4 0g 0:00:21:49 47.60% 2/3 (ETA: 20:04:24) 0g/s 59701p/s 59701c/s 59701C/s Dortohg…Nerace

ubuntu@gpu01:/master/mpi_tests$ ./stress

  • true
  • mpirun -n 4 -machinefile /master/mpi_tests/machinefile /master/mpi_tests/system
    gpu02 19:51:01 up 23:31, 1 user, load average: 0.28, 0.26, 0.20
    gpu01 19:51:01 up 6:02, 6 users, load average: 0.85, 0.48, 0.32
    gpu03 15:51:01 up 5:47, 2 users, load average: 0.46, 0.62, 0.46
    gpu04 19:51:00 up 15:02, 1 user, load average: 0.18, 0.24, 0.22
  • mpirun -n 4 -machinefile /master/mpi_tests/machinefile /master/mpi_tests/helloworld.py
    Hello, Cluster! Python process 1 of 4 on gpu01.
    Hello, Cluster! Python process 2 of 4 on gpu02.
    Hello, Cluster! Python process 3 of 4 on gpu03.
    Hello, Cluster! Python process 4 of 4 on gpu04.
  • mpirun -n 4 -machinefile /master/mpi_tests/machinefile /master/mpi_tests/cpi
    Process 1 of 4 is on gpu01
    Process 2 of 4 is on gpu02
    Process 4 of 4 is on gpu04
    Process 3 of 4 is on gpu03
    pi is approximately 3.1415926544231239, Error is 0.0000000008333307
    wall clock time = 0.002959
  • true
  • mpirun -n 4 -machinefile /master/mpi_tests/machinefile /master/mpi_tests/system
    gpu02 19:51:03 up 23:31, 1 user, load average: 0.34, 0.27, 0.21
    gpu03 15:51:03 up 5:47, 2 users, load average: 0.46, 0.62, 0.46
    gpu01 19:51:03 up 6:02, 6 users, load average: 0.94, 0.51, 0.33
    gpu04 19:51:03 up 15:02, 1 user, load average: 0.33, 0.27, 0.22
  • mpirun -n 4 -machinefile /master/mpi_tests/machinefile /master/mpi_tests/helloworld.py
    Hello, Cluster! Python process 2 of 4 on gpu02.
    Hello, Cluster! Python process 1 of 4 on gpu01.
    Hello, Cluster! Python process 3 of 4 on gpu03.
    Hello, Cluster!

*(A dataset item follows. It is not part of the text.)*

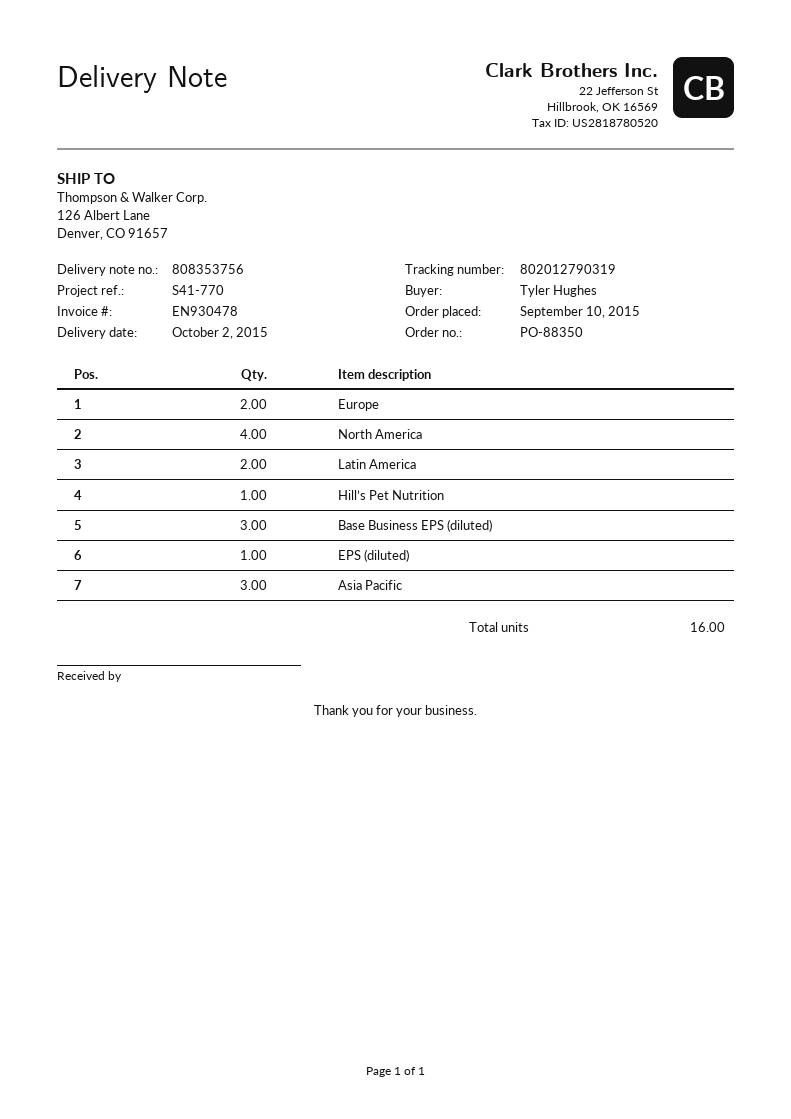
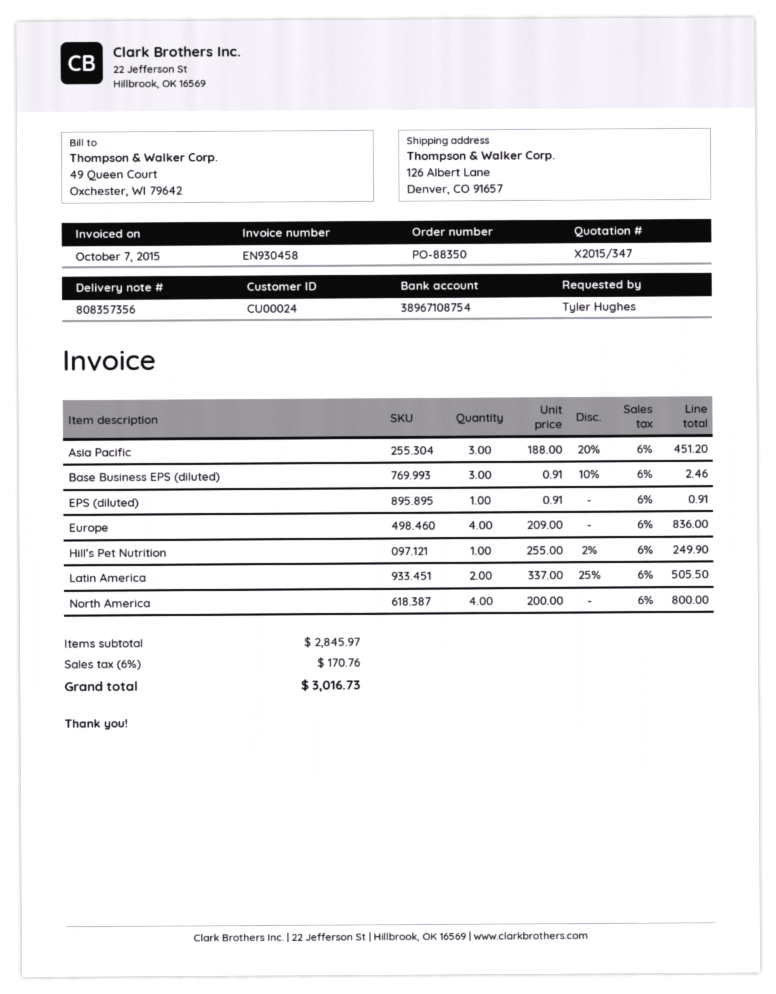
delivery note number: 808353756 -> 808357356
invoice number: EN930478 -> EN930458
Europe: 2 -> 4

Python process 4 of 4 on gpu04.
  • mpirun -n 4 -machinefile /master/mpi_tests/machinefile /master/mpi_tests/cpi
    Process 1 of 4 is on gpu01
    Process 2 of 4 is on gpu02
    Process 3 of 4 is on gpu03
    Process 4 of 4 is on gpu04
    pi is approximately 3.1415926544231239, Error is 0.0000000008333307
    wall clock time = 0.003526
  • true
  • mpirun -n 4 -machinefile /master/mpi_tests/machinefile /master/mpi_tests/system
    gpu02 19:51:05 up 23:31, 1 user, load average: 0.34, 0.27, 0.21
    gpu01 19:51:05 up 6:02, 6 users, load average: 0.94, 0.51, 0.33
    gpu03 15:51:05 up 5:47, 2 users, load average: 0.82, 0.70, 0.48
    gpu04 19:51:05 up 15:02, 1 user, load average: 0.33, 0.27, 0.22
  • mpirun -n 4 -machinefile /master/mpi_tests/machinefile /master/mpi_tests/helloworld.py
    ^Cmpirun: killing job…
    ubuntu@gpu01:/master/mpi_tests$

ETA I saw I need to get ntpd running… sigh.

I wanted to add all 4-boards are only drawing a combined 3A (on the DC side.) This was much less than I had expected. I assume performing SHA512 hashing is not very demanding in reality.